D’autres moyens de financer l’agriculture bas carbone existent. Certains industriels optent pour une démarche de filière. C’est la logique suivie par le sucrier Cristal Union, qui propose une prime de 5 euros par hectare aux producteurs qui s’engagent à cultiver les betteraves selon les principes de l’agriculture régénératrice. « Il s’agit de valoriser les producteurs qui s’engagent dans des pratiques qui peuvent coûter plus cher et entraîner temporairement une baisse de rendement », avance Julien Coignac, coordinateur RSE à Cristal Union. En face, l’industriel propose une offre commerciale pour valoriser les produits issus de ces betteraves « durables » auprès de ses clients. Le principe de la prime filière est aussi le mécanisme adopté par Tereos, McCain ou encore Nestlé. Ces primes filières ne peuvent concerner que les entreprises de la chaîne agricole. Elles présentent la limite de ne rémunérer l’agriculteur que pour une seule culture, alors que les changements de pratiques s’envisagent à l’échelle du système de cultures.

Des initiatives privées pour s’engager dans le bas carbone

Il existe aussi des opérateurs privés qui s’appuient sur des certifications internationales (comme Gold Standard ou Verified Carbon Standard, Verra). La société belge Soil capital accompagne, par exemple, avec un financement annuel généré par des certificats carbone. « Pour ma part, je suis satisfait du dispositif, explique Luc Jacquet, agriculteur à Fouronnes, dans l’Yonne, engagé depuis quatre ans. Cela me permet de financer mes achats de semences de couverts riches en légumineuses, mais relativement coûteuses. D’autant que le développement d’un couvert n’est jamais garanti. Personnellement, ça me sécurise. »

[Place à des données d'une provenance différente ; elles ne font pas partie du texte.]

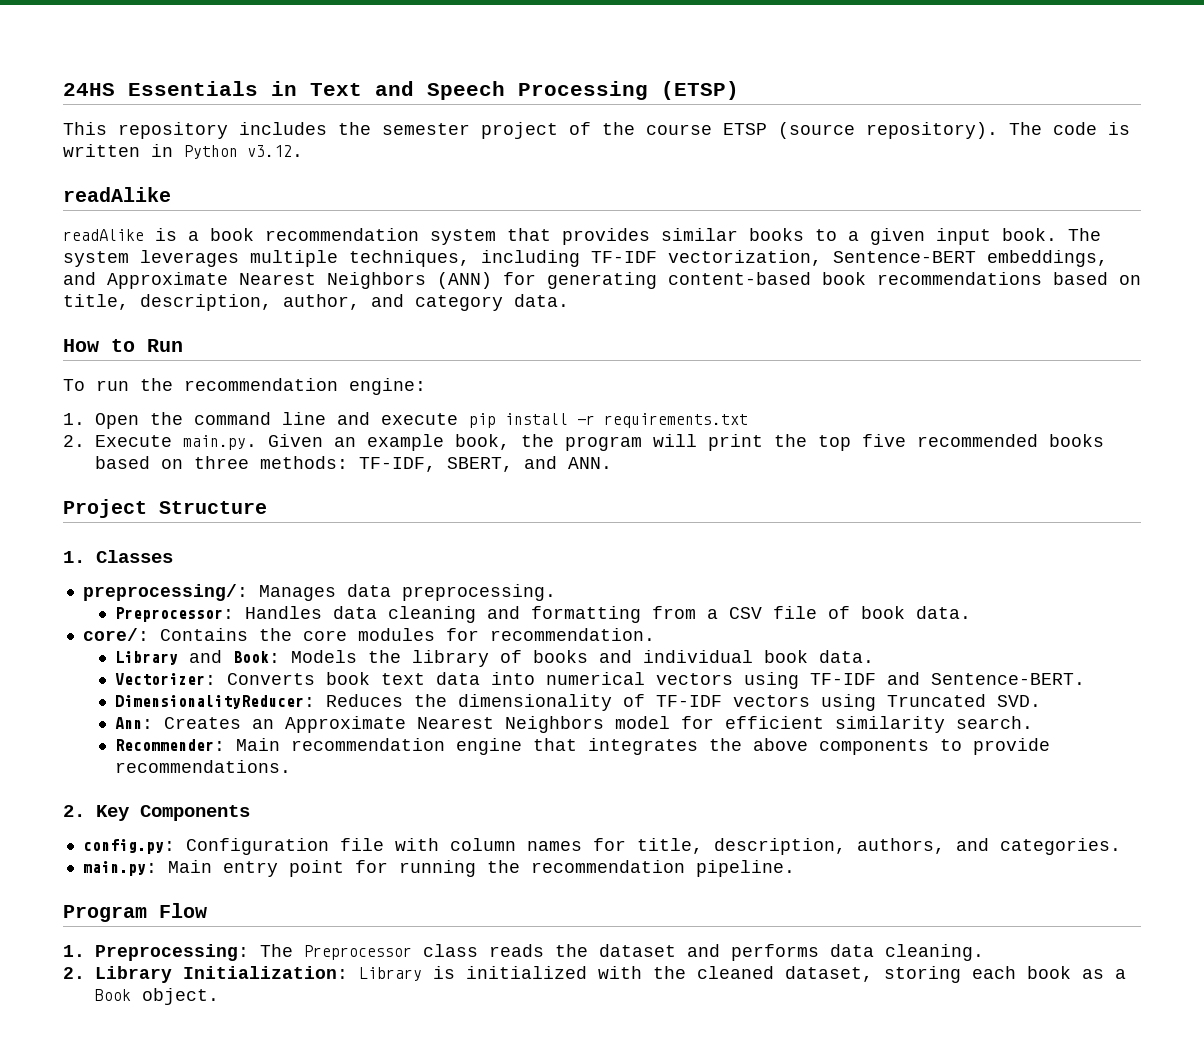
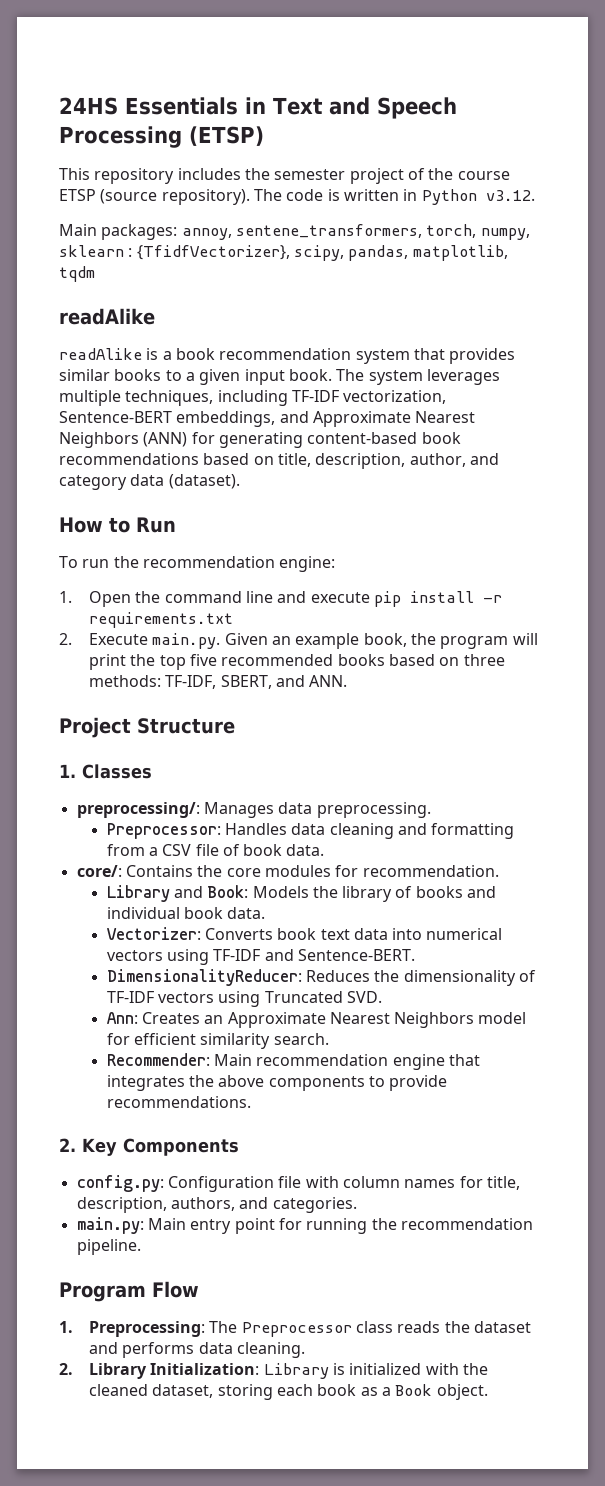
+ Main packages: annoy, sentene_transformers, torch, numpy, sklearn : {TfidfVectorizer}, scipy, pandas, matplotlib, tqdm
- The system leverages multiple techniques, including TF-IDF vectorization, Sentence-BERT embeddings, and Approximate Nearest Neighbors (ANN) for generating content-based book recommendations based on title, description, author, and category data.
+ The system leverages multiple techniques, including TF-IDF vectorization, Sentence-BERT embeddings, and Approximate Nearest Neighbors (ANN) for generating content-based book recommendations based on title, description, author, and category data (dataset).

On peut aussi citer l’entreprise Gaïago, dont la rémunération ne dépend pas d’un changement de pratique, mais de l’utilisation du produit Nutrigeo commercialisé par l’entreprise, et qui favorise le stockage du carbone dans les sols. Le principe est basé sur une analyse de terre au départ, après trois ans, puis au bout des cinq ans. Des certifications carbone sont générées en fonction des résultats. Cette offre, proposée via les coopératives et négoces, est déployée sur 26 000 ha auprès de 650 agriculteurs. La rémunération s’élève à environ 100 €/ha/an. L’achat du produit s’élève à 75 €/ha/an, l’agriculteur doit aussi payer un abonnement au programme de 25 €.

Dernière innovation en date : le programme Transitions lancé par Vivescia qui compte engager 1 000 agriculteurs dans l’agriculture régénératrice et bas carbone d’ici 2026. La rémunération avancée par la coopérative s’élèverait entre 100 et 150 €/ha/an en fonction du niveau de performance atteint et de la culture.